Türkiye açısından da bu anlaşma komşusu İran’la daha rahat ticaret yapmak, daha geniş bir diplomatik manevra alanına kavuşmak anlamına geliyordu. Üstelik İran’ın elindeki zenginleştirilmiş nükleer malzemeyle üç-beş ay gibi kısa bir süre içinde nükleer silah imal etmesi olasılığı da ortadan kalkmıştı.
Nükleerleşmiş bir İran Türkiye için tehdit olmasa bile Suriye gibi konularda müzakere edilmesi, çıkarların uzlaştırılması çok daha zor bir İran olacaktı. Kaldı ki nükleer silah geliştirmesinin önlenmesi için İran’a müdahale edilmesi, bölgesel dengelerin yönetilemeyecek kadar sarsılması da söz konusuydu.
Ancak bu bakış açısı Suudi Arabistan, Birleşik Arap Emirlikleri ve tabii ki İsrail gibi ülkeler tarafından paylaşılamamakta, yeni Başkan Trump tarafından da anlaşma yetersiz bulunmaktaydı. Onların arzusu İran’ın nükleer programının tamamen sona erdirilmesiydi.
Trump İran ile varılan 2015 mutabakatını değiştirmek, kendince daha güçlü hale getirmek için teşebbüse geçeceğini duyurunca da anlaşmanın altında imzası bulunan ülkelerden sesler yükselmeye başladı. Dün Macron şansını denedi. Yakında da Merkel Trump’ı 2015 mutabakatına sadık kalması için ikna etmeye çalışacak.
Umarım başarılı olurlar, Trump’ı kararından vazgeçirirler, uygulanamayacak ara formüller bulmaya çalışmazlar, başka çıkarları uğruna İran ile varılan mutabakatı pazarlık unsuru haline getirmezler. Yine umarım bu yazıyı okuduğunuz saatlerde ikilinin Beyaz Saray açıklamasından Trump’ın anlaşmaya sadık kalacağı, 12 Mayıs’ta tatsız bir sürpriz yapmayacağı anlaşılmış olur.

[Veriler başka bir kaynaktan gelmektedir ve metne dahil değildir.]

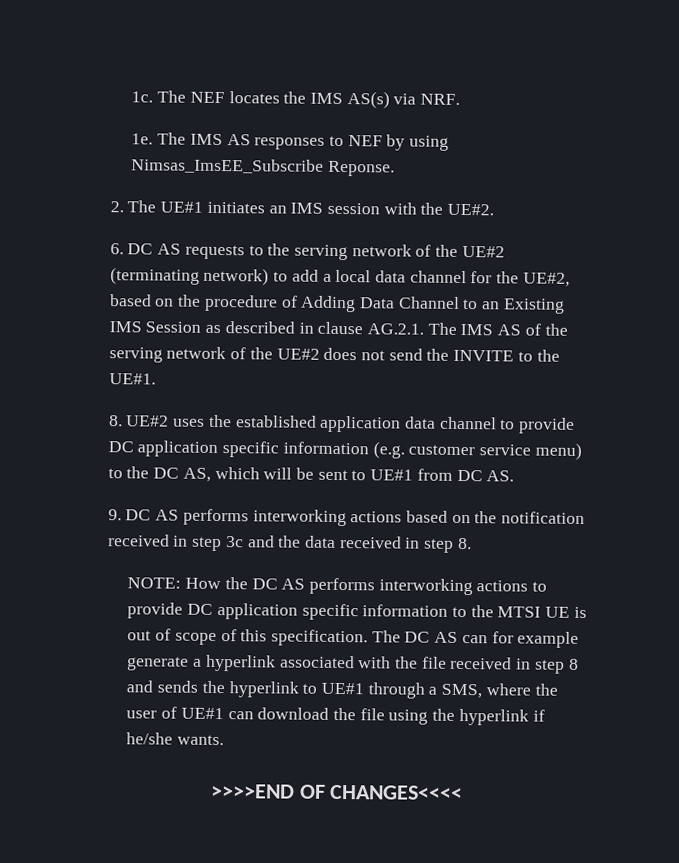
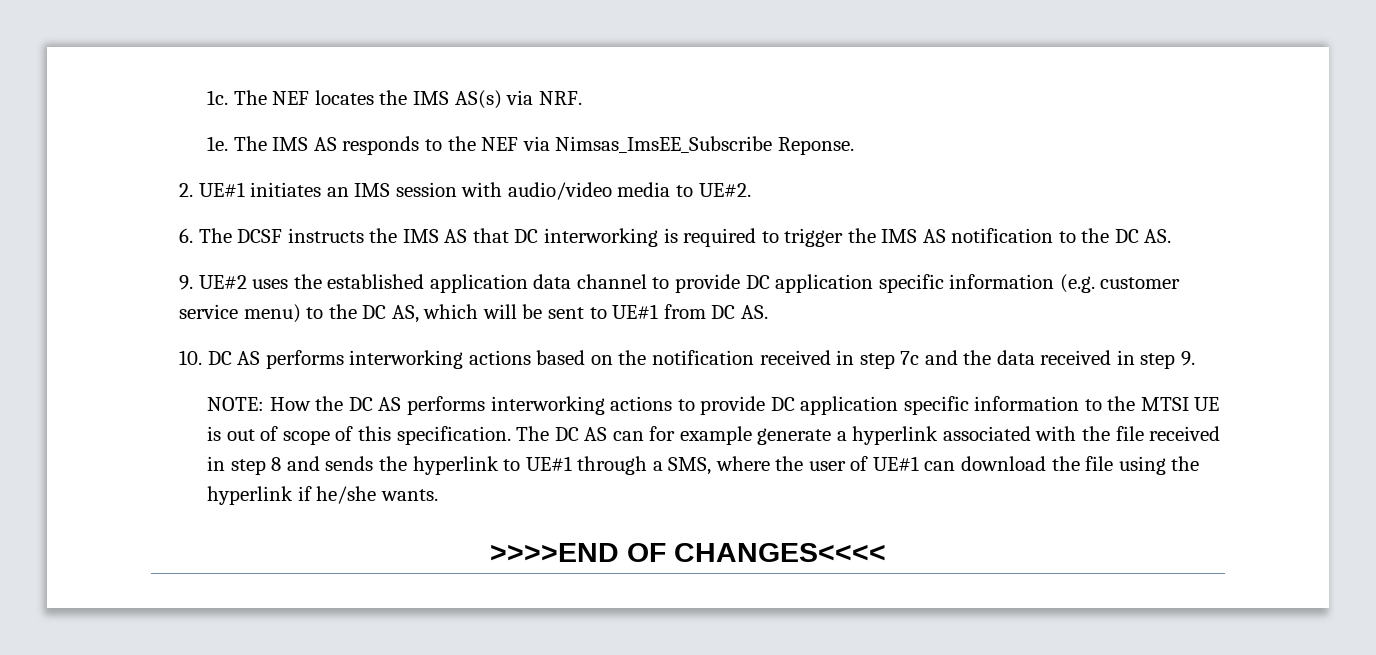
- The IMS AS responses to NEF by using Nimsas_ImsEE_Subscribe Reponse.
+ The IMS AS responds to the NEF via Nimsas_ImsEE_Subscribe Reponse.
- 2. The UE#1 initiates an IMS session with the UE#2.
+ 2. UE#1 initiates an IMS session with audio/video media to UE#2.
- 6. DC AS requests to the serving network of the UE#2 (terminating network) to add a local data channel for the UE#2, based on the procedure of Adding Data Channel to an Existing IMS Session as described in clause AG.2.1. The IMS AS of the serving network of the UE#2 does not send the INVITE to the UE#1.
- 8. UE#2 uses the established application data channel to provide DC application specific information (e.g. customer service menu) to the DC AS, which will be sent to UE#1 from DC AS.
+ 6. The DCSF instructs the IMS AS that DC interworking is required to trigger the IMS AS notification to the DC AS.
+ 9. UE#2 uses the established application data channel to provide DC application specific information (e.g. customer service menu) to the DC AS, which will be sent to UE#1 from DC AS.
- 9. DC AS performs interworking actions based on the notification received in step 3c and the data received in step 8.
+ 10. DC AS performs interworking actions based on the notification received in step 7c and the data received in step 9.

Hiç umut olmadığını söyleyemeyiz. Fakat Macron’un da, Merkel’in de işi kolay değil. Karşılarında önemli lobiler ve soruşturmalardan boğulmuş, kendisine dış politika üstünden alan açmaya çalışan bir Başkan var. IAEA’nin İran’ın yükümlülüklerini yerine getirdiğine ilişkin rapor vermesi de onu belli ki pek ilgilendirmiyor.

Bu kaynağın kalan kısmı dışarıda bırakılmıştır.